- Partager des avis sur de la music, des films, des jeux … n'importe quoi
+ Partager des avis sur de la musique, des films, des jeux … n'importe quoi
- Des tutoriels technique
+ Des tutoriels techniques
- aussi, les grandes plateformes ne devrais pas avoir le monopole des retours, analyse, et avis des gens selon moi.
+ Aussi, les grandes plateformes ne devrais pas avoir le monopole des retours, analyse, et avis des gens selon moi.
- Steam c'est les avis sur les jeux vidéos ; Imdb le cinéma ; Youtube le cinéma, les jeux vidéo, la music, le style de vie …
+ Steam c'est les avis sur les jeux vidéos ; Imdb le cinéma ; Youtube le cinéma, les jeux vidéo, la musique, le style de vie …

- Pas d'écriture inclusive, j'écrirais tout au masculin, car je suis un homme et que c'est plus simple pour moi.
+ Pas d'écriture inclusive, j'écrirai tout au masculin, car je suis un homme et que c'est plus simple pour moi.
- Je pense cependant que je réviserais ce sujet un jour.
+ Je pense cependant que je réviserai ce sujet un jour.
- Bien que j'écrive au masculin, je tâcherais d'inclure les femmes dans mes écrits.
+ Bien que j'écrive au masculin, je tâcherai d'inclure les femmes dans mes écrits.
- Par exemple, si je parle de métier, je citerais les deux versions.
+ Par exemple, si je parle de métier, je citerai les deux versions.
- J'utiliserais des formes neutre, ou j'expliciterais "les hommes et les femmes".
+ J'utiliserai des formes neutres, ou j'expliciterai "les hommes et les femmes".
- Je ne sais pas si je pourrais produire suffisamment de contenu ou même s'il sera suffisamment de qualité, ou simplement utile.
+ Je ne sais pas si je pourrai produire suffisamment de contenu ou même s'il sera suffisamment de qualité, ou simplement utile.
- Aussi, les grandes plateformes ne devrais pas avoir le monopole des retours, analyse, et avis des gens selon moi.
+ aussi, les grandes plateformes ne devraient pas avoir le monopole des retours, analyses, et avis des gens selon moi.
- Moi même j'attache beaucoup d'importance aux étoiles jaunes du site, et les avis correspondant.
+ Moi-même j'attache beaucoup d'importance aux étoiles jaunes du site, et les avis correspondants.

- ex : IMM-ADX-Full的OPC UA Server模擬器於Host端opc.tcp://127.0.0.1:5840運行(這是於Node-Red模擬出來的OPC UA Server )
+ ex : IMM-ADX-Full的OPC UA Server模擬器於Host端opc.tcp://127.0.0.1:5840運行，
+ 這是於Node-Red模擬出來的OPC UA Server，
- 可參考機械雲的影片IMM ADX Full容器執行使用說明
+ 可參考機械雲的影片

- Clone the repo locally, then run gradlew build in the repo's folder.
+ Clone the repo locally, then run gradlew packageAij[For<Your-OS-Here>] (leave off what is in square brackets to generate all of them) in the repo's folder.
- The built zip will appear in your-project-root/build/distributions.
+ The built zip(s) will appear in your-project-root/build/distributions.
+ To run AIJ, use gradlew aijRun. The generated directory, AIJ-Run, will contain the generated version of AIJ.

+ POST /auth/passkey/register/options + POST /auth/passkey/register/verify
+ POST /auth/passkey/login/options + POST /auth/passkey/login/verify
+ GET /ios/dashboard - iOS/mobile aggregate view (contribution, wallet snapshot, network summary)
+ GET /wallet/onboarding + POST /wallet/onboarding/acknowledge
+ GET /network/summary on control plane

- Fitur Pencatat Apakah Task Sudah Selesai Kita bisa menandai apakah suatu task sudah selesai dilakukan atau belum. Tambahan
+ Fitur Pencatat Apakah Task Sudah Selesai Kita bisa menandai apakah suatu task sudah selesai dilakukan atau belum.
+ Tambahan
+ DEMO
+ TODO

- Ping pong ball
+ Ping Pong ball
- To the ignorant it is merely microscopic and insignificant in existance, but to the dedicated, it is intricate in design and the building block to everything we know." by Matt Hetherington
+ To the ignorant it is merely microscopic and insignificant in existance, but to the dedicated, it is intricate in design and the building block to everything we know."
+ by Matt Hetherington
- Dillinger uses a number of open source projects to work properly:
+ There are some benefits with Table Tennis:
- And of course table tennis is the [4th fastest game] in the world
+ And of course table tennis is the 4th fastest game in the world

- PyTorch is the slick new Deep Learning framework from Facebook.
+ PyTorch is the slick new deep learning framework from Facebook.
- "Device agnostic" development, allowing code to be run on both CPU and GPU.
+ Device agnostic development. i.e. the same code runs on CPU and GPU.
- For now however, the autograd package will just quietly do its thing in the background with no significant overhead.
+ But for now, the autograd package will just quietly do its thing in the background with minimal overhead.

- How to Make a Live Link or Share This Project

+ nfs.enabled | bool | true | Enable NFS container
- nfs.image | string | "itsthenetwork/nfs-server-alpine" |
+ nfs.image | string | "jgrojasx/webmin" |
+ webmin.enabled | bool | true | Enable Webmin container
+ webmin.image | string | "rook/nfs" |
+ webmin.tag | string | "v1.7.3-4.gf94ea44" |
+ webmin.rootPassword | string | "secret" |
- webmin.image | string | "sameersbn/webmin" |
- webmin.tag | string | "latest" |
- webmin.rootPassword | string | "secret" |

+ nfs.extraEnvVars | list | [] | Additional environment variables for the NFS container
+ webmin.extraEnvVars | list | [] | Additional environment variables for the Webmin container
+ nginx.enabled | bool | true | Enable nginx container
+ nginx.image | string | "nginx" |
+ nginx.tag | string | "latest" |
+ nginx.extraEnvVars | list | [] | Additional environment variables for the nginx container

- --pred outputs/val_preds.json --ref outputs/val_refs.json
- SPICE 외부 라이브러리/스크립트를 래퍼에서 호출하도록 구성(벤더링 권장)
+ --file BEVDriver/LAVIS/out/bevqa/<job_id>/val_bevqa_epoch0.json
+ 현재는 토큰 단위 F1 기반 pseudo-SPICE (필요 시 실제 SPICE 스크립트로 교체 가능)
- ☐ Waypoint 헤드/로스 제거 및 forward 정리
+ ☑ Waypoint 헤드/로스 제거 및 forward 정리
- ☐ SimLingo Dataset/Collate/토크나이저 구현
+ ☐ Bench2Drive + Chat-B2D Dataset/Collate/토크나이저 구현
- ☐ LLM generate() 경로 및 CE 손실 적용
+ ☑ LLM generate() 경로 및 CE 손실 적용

****************************************

▶ [Brief] Reproduce only the lines above spanning from the line containing "- --pred outputs/val_preds.json" through the line containing "스크립트로 교체 가능)", word for word.

▶ [Solution to the exercise]
- --pred outputs/val_preds.json --ref outputs/val_refs.json
- SPICE 외부 라이브러리/스크립트를 래퍼에서 호출하도록 구성(벤더링 권장)
+ --file BEVDriver/LAVIS/out/bevqa/<job_id>/val_bevqa_epoch0.json
+ 현재는 토큰 단위 F1 기반 pseudo-SPICE (필요 시 실제 SPICE 스크립트로 교체 가능)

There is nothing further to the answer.